DATA IN THIS EXERCISE ▸
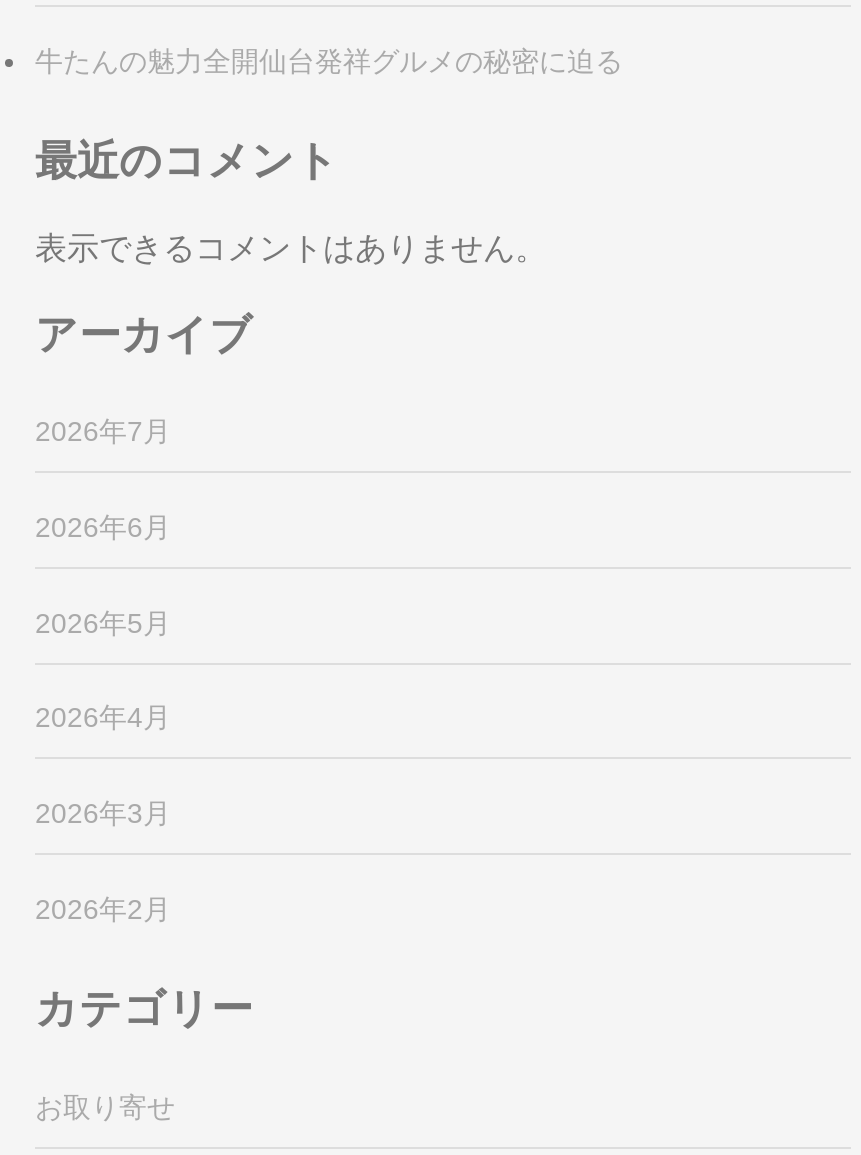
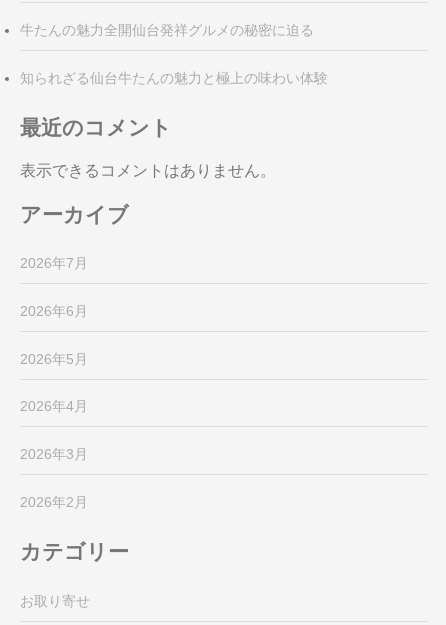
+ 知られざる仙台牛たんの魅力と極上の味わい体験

* * *

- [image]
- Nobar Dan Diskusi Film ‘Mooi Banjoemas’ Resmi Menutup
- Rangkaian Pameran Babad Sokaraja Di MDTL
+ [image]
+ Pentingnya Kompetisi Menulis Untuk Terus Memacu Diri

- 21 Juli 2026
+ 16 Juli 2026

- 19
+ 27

---

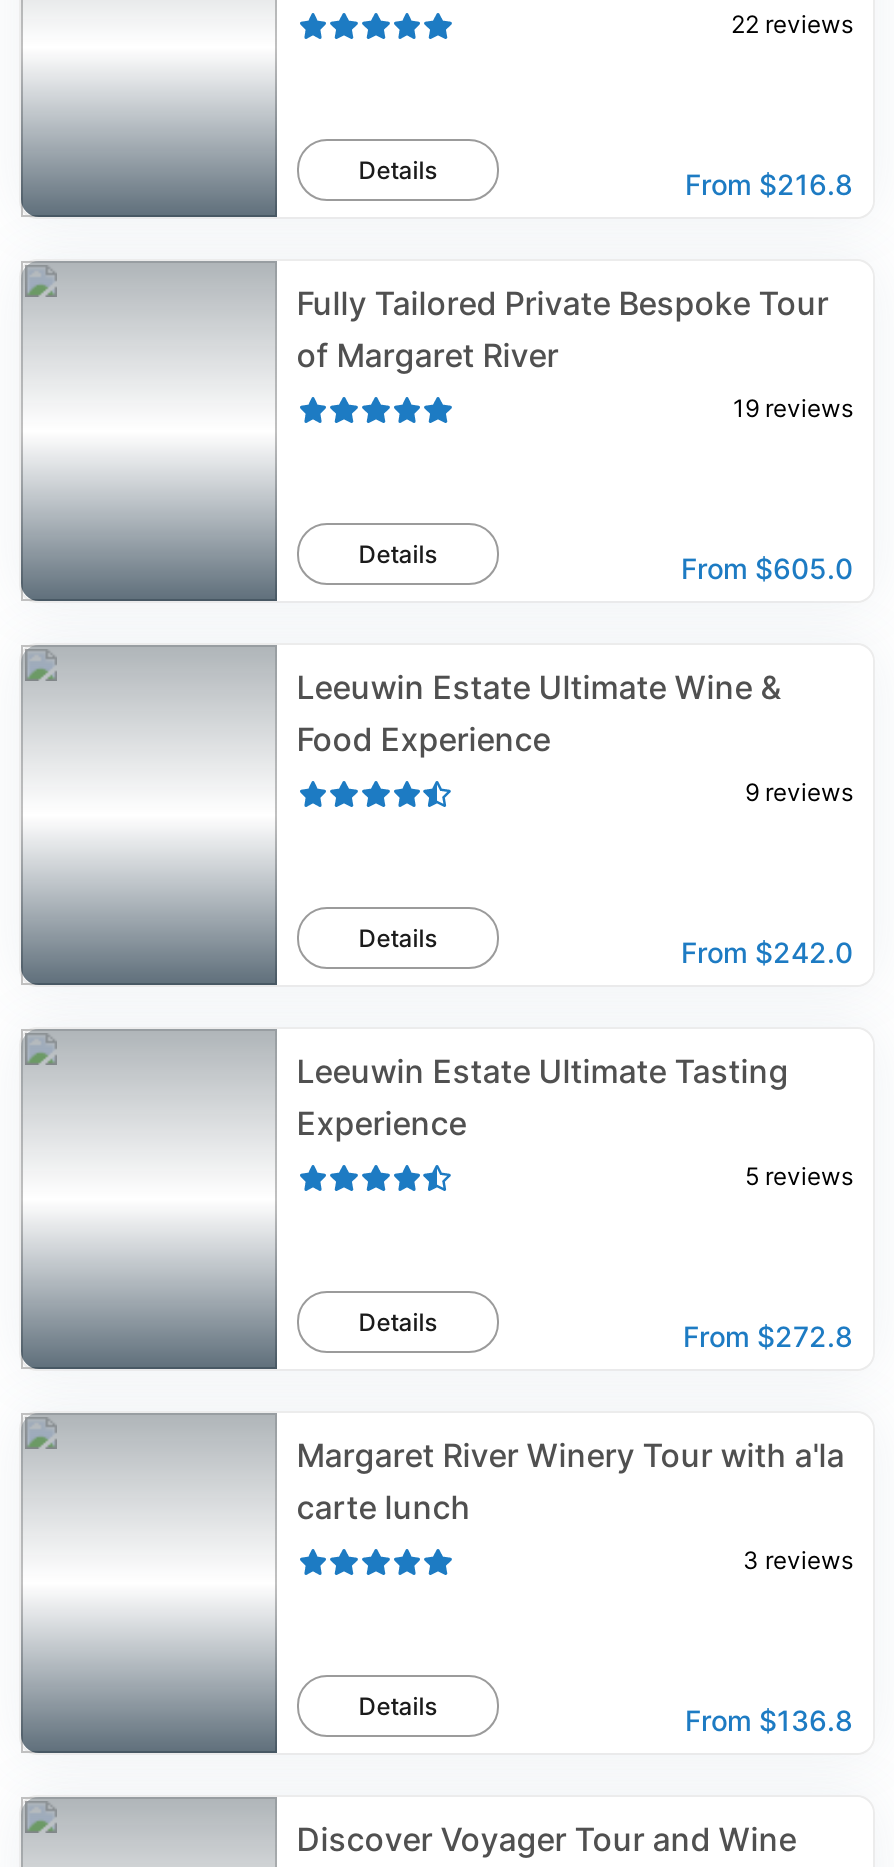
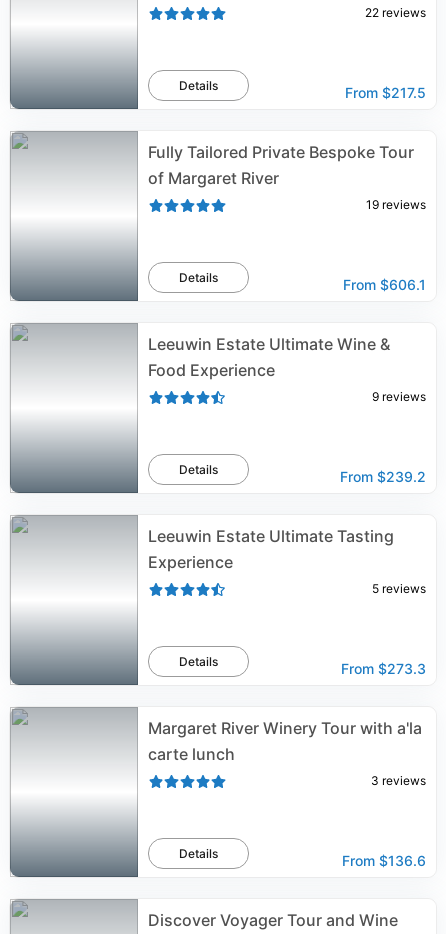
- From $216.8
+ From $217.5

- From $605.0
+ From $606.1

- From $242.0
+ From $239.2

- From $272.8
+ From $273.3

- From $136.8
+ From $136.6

HOW TO COMPLETE THIS TASK ▸
Among the lines of the material, find those that hold the word "From" and copy them.

WRITTEN ANSWER ▸
- From $216.8
+ From $217.5
- From $605.0
+ From $606.1
- From $242.0
+ From $239.2
- From $272.8
+ From $273.3
- From $136.8
+ From $136.6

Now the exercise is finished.